§ **WHAT IS REQUIRED**:
Repeat the following entries verbatim, apart from the pictures.

----------------------------------------

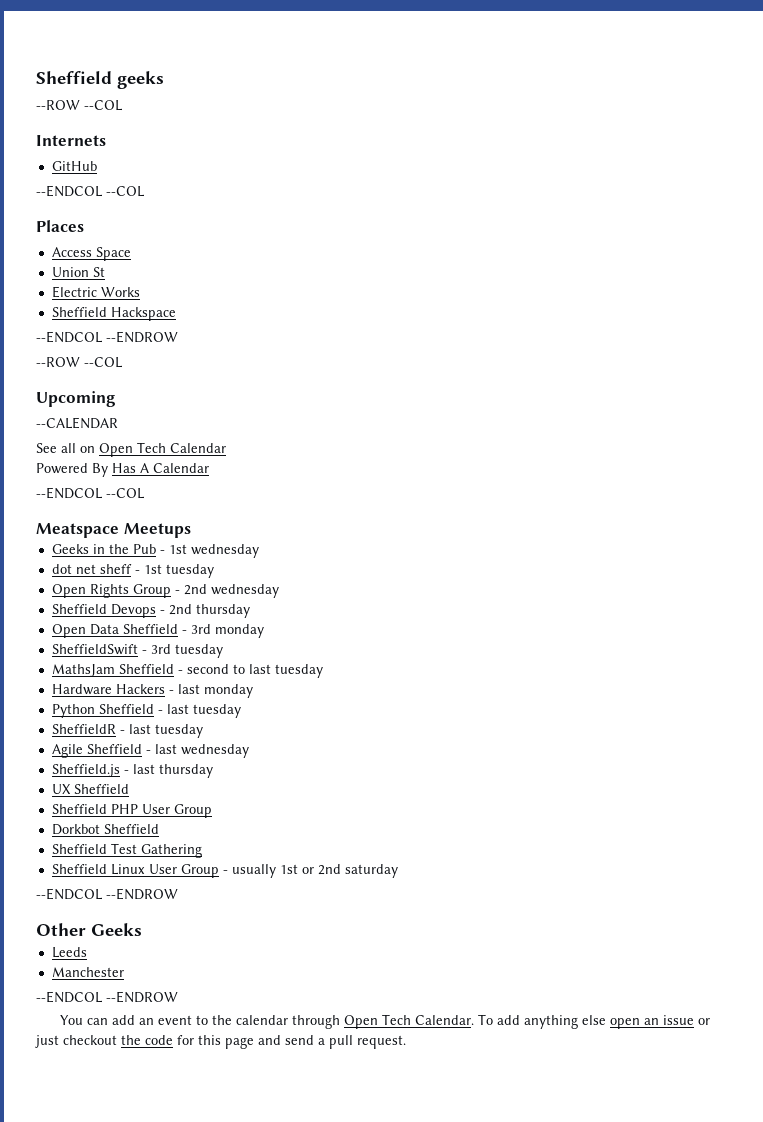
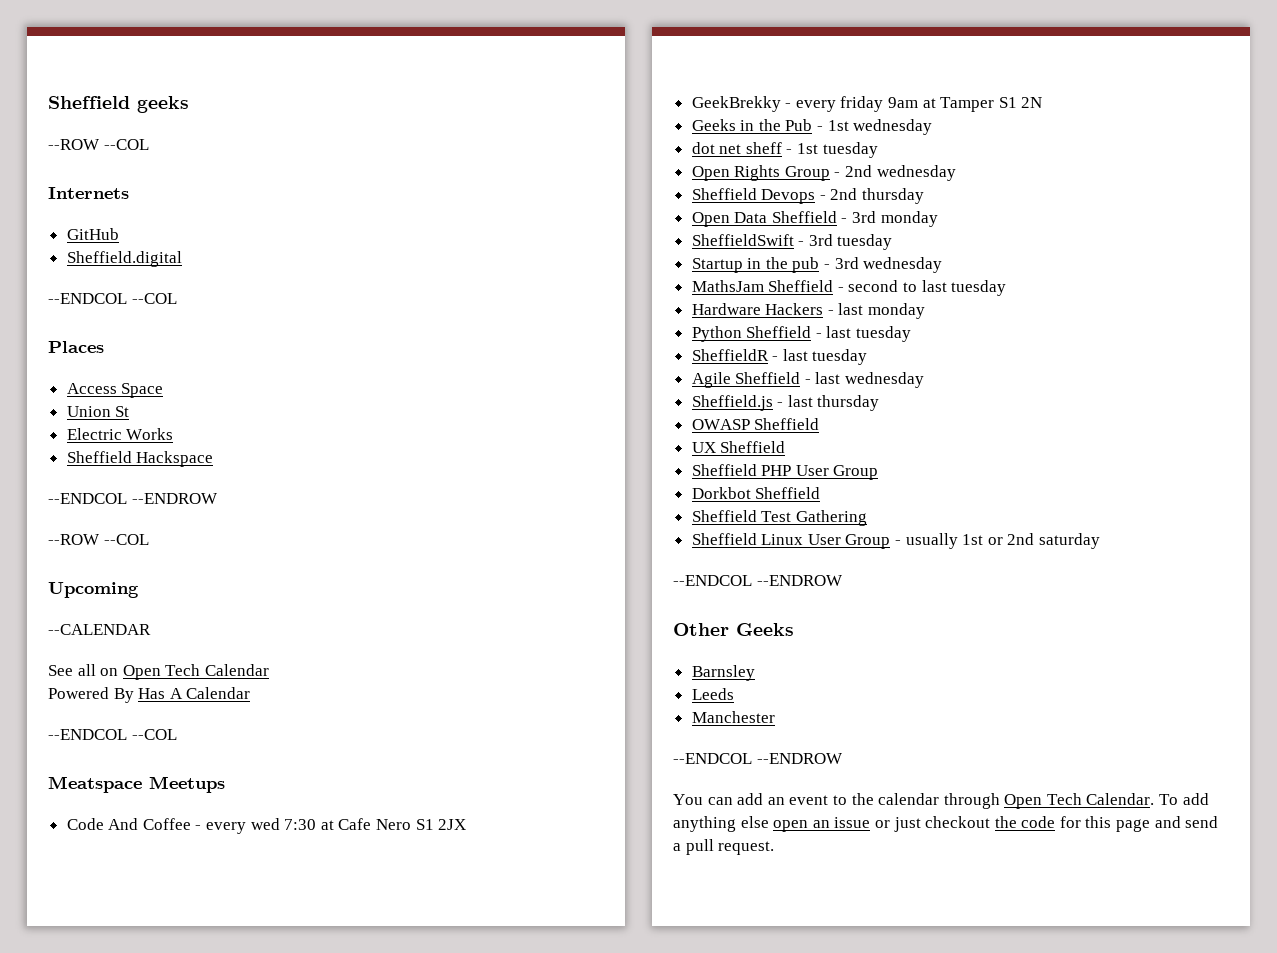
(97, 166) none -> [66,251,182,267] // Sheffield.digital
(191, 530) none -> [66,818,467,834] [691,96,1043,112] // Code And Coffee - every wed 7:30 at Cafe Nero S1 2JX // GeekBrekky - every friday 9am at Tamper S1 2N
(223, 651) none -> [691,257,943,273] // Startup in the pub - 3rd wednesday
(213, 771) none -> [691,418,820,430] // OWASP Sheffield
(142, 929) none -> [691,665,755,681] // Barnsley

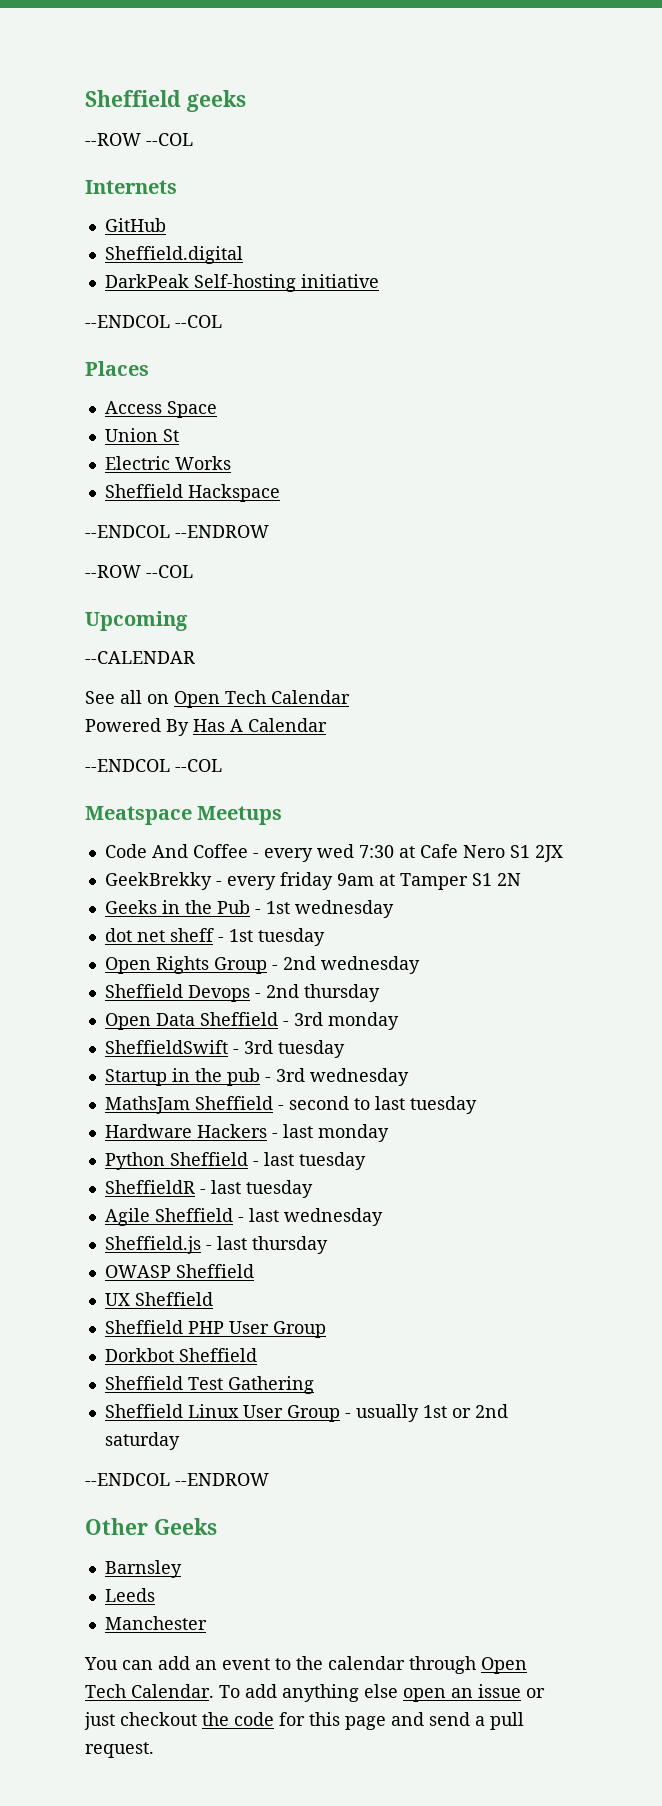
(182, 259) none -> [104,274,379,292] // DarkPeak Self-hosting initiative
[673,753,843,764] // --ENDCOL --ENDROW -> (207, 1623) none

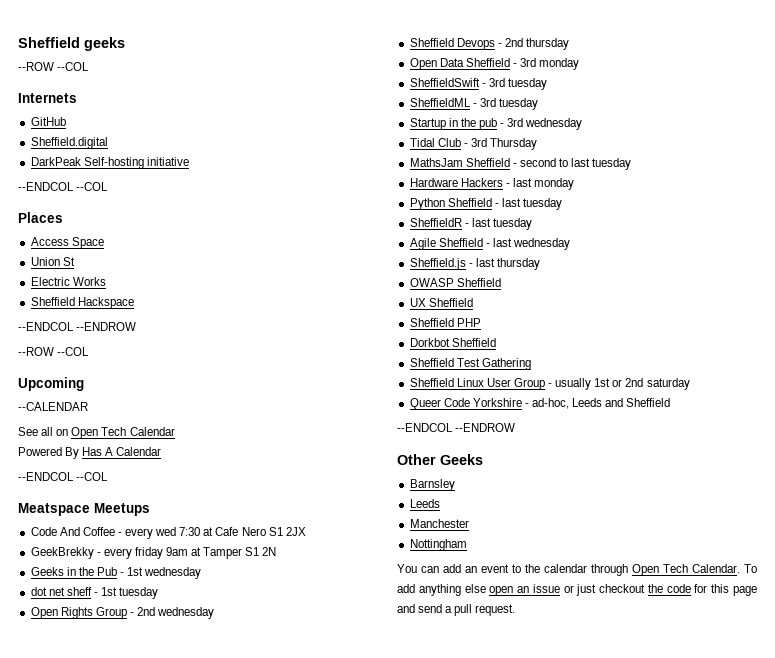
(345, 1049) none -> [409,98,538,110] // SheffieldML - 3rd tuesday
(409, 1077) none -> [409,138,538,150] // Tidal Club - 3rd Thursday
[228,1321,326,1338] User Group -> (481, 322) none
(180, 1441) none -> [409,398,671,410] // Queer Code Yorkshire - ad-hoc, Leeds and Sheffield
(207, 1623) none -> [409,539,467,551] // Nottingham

----------------------------------------

§ **THE COMPLETED TASK**:
(97, 166) none -> [66,251,182,267] // Sheffield.digital
(191, 530) none -> [66,818,467,834] [691,96,1043,112] // Code And Coffee - every wed 7:30 at Cafe Nero S1 2JX // GeekBrekky - every friday 9am at Tamper S1 2N
(223, 651) none -> [691,257,943,273] // Startup in the pub - 3rd wednesday
(213, 771) none -> [691,418,820,430] // OWASP Sheffield
(142, 929) none -> [691,665,755,681] // Barnsley

(182, 259) none -> [104,274,379,292] // DarkPeak Self-hosting initiative
[673,753,843,764] // --ENDCOL --ENDROW -> (207, 1623) none

(345, 1049) none -> [409,98,538,110] // SheffieldML - 3rd tuesday
(409, 1077) none -> [409,138,538,150] // Tidal Club - 3rd Thursday
[228,1321,326,1338] User Group -> (481, 322) none
(180, 1441) none -> [409,398,671,410] // Queer Code Yorkshire - ad-hoc, Leeds and Sheffield
(207, 1623) none -> [409,539,467,551] // Nottingham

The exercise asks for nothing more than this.